Boxing is one of the oldest and most exciting of sports: its bruising and bloody confrontations have permeated Western culture since 3000 BC. During that period, there has hardly been a time
in which young men, and sometimes women, did not raise their gloved or naked fists to one other. Throughout this history, potters, sculptors, painters, poets, novelists, cartoonists,
song-writers, photographers and film-makers have been there to record and make sense of it all. In her encyclopaedic investigation, Kasia Boddy sheds new light on an elemental
sports and struggle for dominance whose weapons are nothing more than fists.
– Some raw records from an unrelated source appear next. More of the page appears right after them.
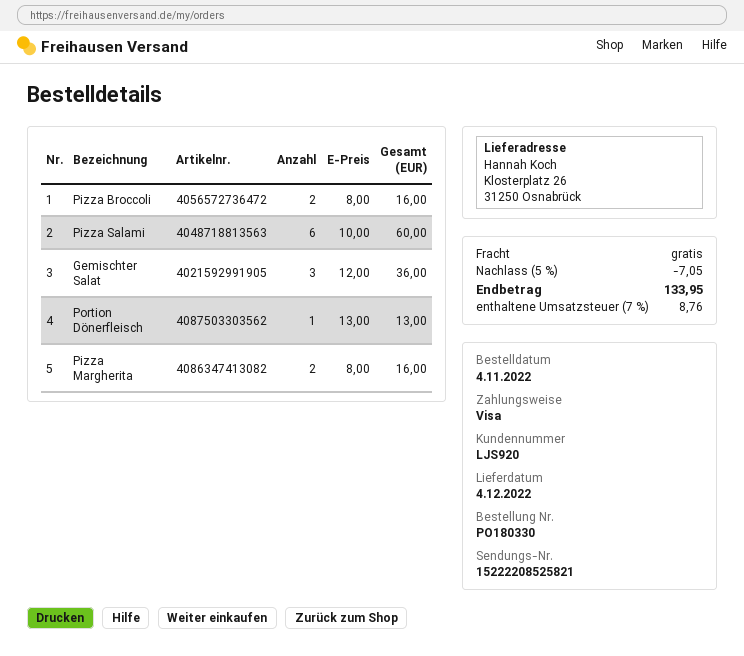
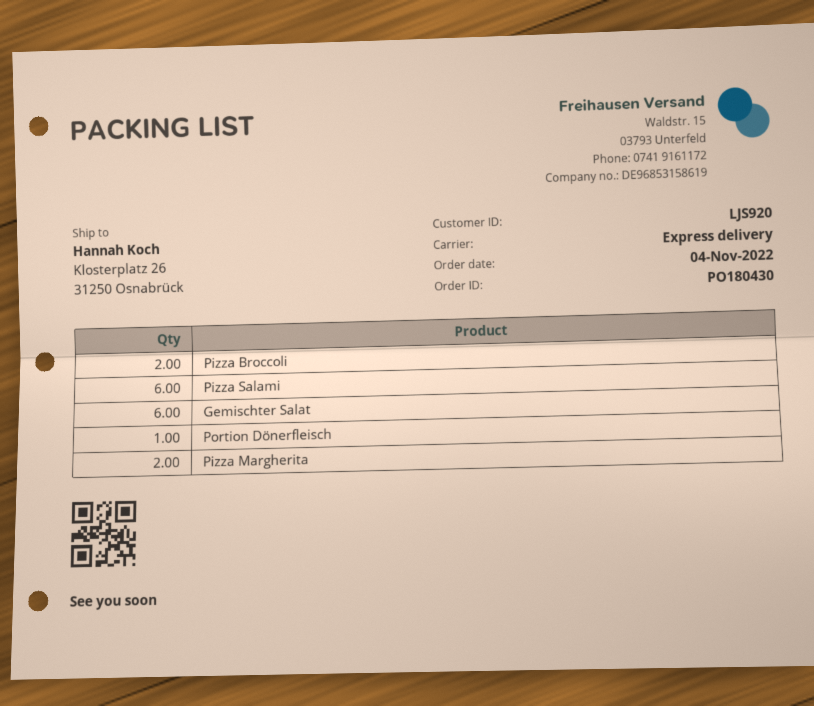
order number: PO180330 -> PO180430
Gemischter Salat: 3 -> 6

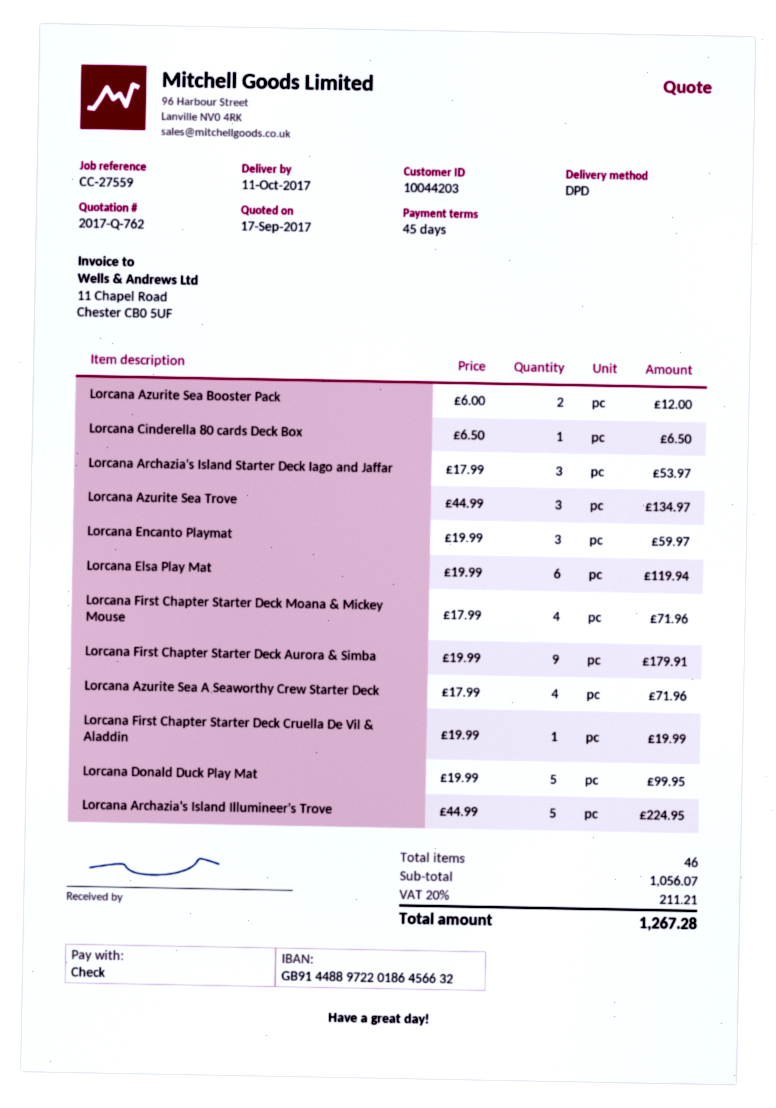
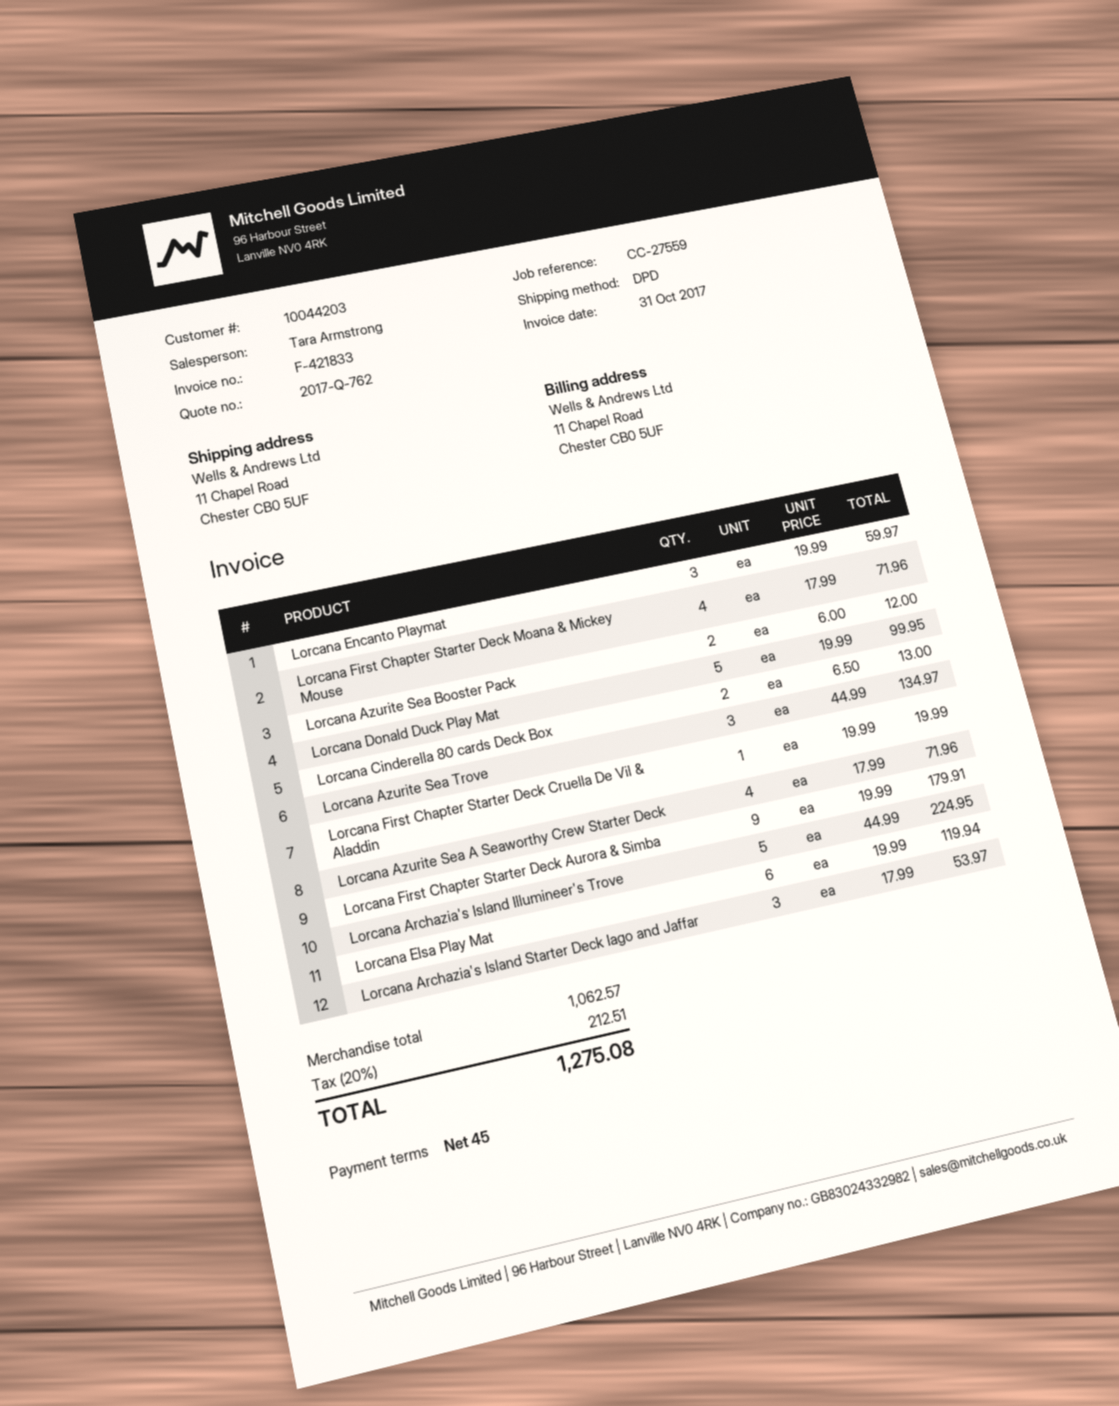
Lorcana Cinderella 80 cards Deck Box: 1 x 6.50 = 6.50 -> 2 x 6.50 = 13.00
subtotal: 1056.07 -> 1062.57
tax: 20% = 211.21 -> 20% = 212.51
total: 1267.28 -> 1275.08

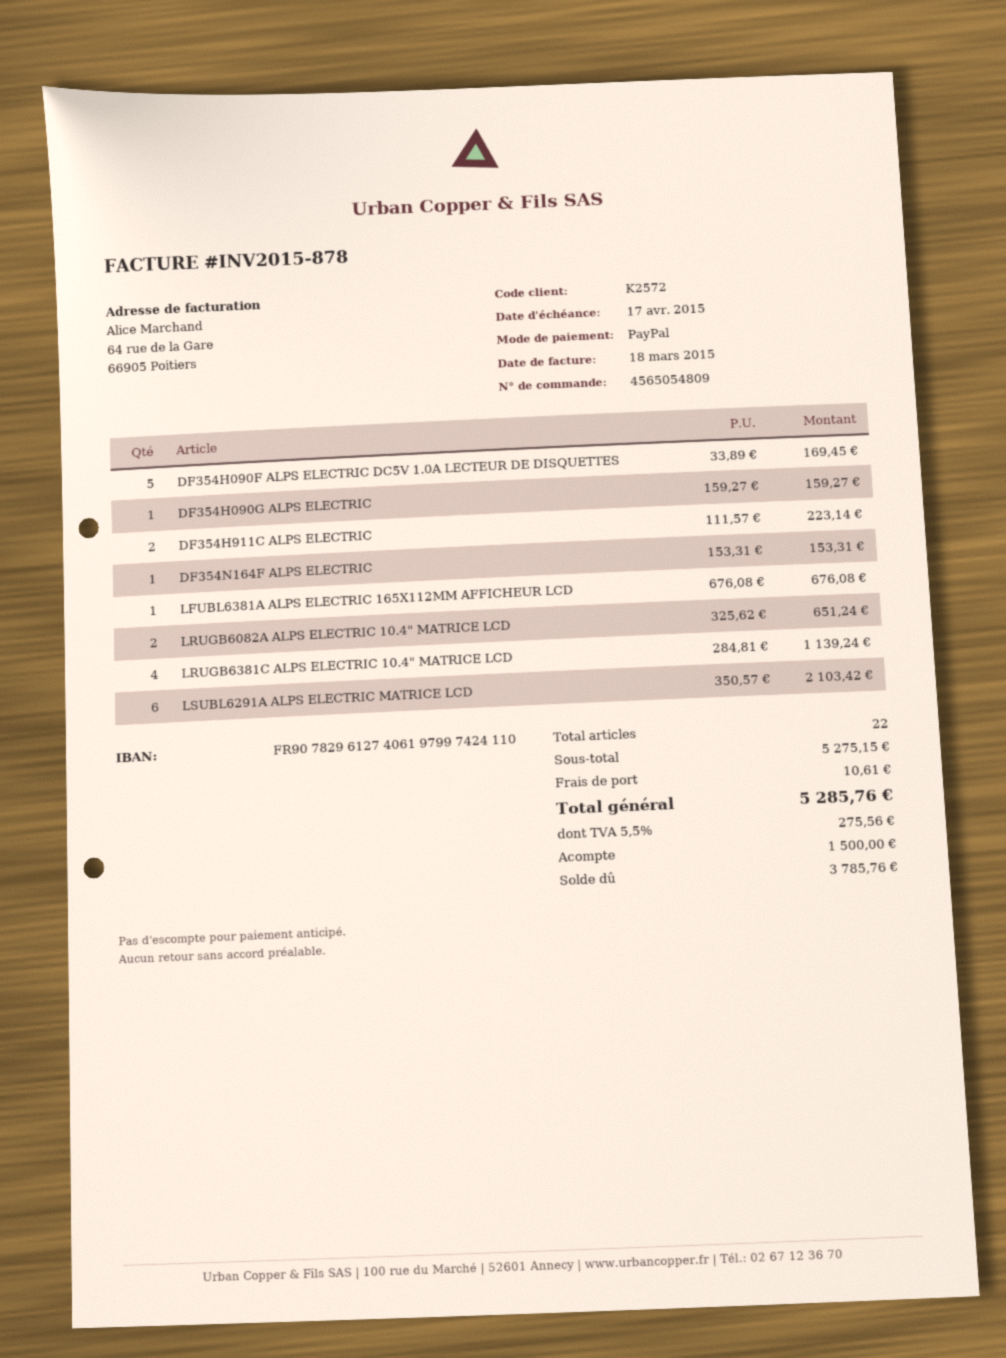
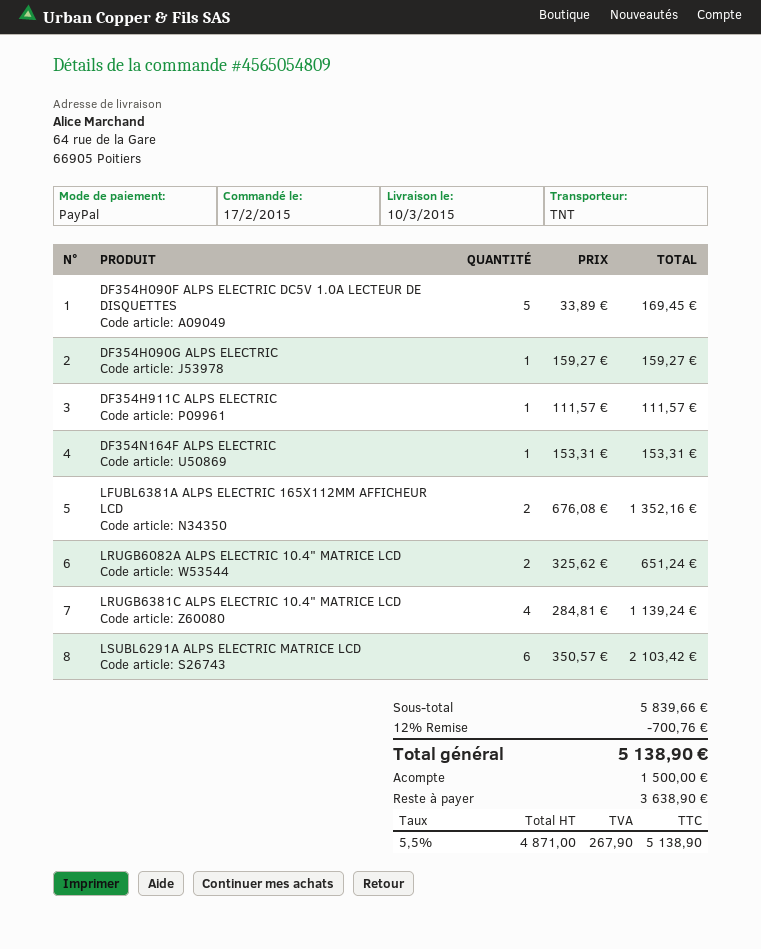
DF354H911C ALPS ELECTRIC: 2 x 111.57 = 223.14 -> 1 x 111.57 = 111.57
LFUBL6381A ALPS ELECTRIC 165X112MM AFFICHEUR LCD: 1 x 676.08 = 676.08 -> 2 x 676.08 = 1352.16
subtotal: 5275.15 -> 5839.66
discount: none -> 12% = 700.76
shipping: 10.61 -> none
tax: 5.5% = 275.56 -> 5.5% = 267.90
total: 5285.76 -> 5138.90
balance: 3785.76 -> 3638.90

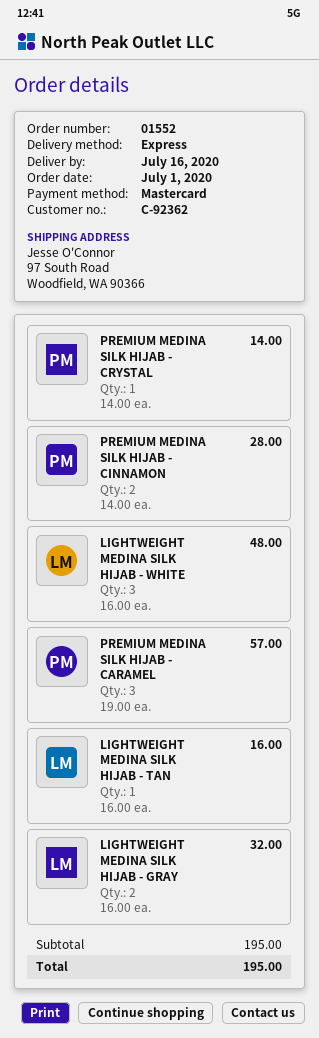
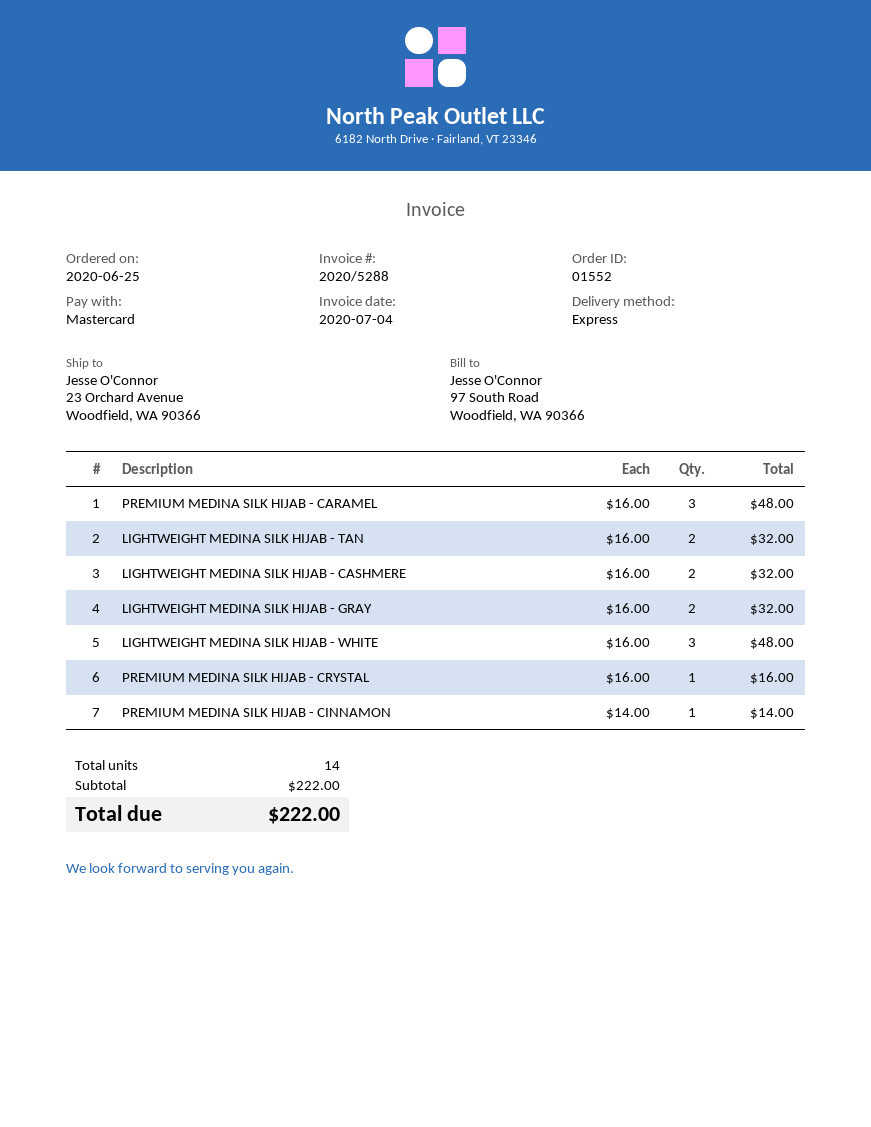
order date: 2020-07-01 -> 2020-06-25
ship to: 97 South Road, Woodfield, WA 90366 -> 23 Orchard Avenue, Woodfield, WA 90366
PREMIUM MEDINA SILK HIJAB - CRYSTAL: 1 x 14.00 = 14.00 -> 1 x 16.00 = 16.00
PREMIUM MEDINA SILK HIJAB - CINNAMON: 2 x 14.00 = 28.00 -> 1 x 14.00 = 14.00
PREMIUM MEDINA SILK HIJAB - CARAMEL: 3 x 19.00 = 57.00 -> 3 x 16.00 = 48.00
LIGHTWEIGHT MEDINA SILK HIJAB - TAN: 1 x 16.00 = 16.00 -> 2 x 16.00 = 32.00
LIGHTWEIGHT MEDINA SILK HIJAB - CASHMERE: none -> 2 x 16.00 = 32.00
subtotal: 195.00 -> 222.00
total: 195.00 -> 222.00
Boddy examines the shifting social, political and cultural resonances of this most visceral of sports, and shows
how from Daniel Mendoza to Mike Tyson, boxers have embodied and enacted our anxieties about race, ethnicity, gender and sexuality. Looking afresh at everything from neoclassical sculpture to
hip-hop lyrics, Boxing explores the way in which the history of boxing has intersected with the history of mass media, from cinema to radio to pay-per-view. The book
also offers an intriguing new perspective on the work of such diverse figures as Henry Fielding, Spike Lee, Charlie Chaplin, Philip Roth, James Joyce, Mae West, Bertolt Brecht,
and Charles Dickens. An all-encompassing study, Boxing ultimately reveals to us just how and why boxing has mattered so much to so many.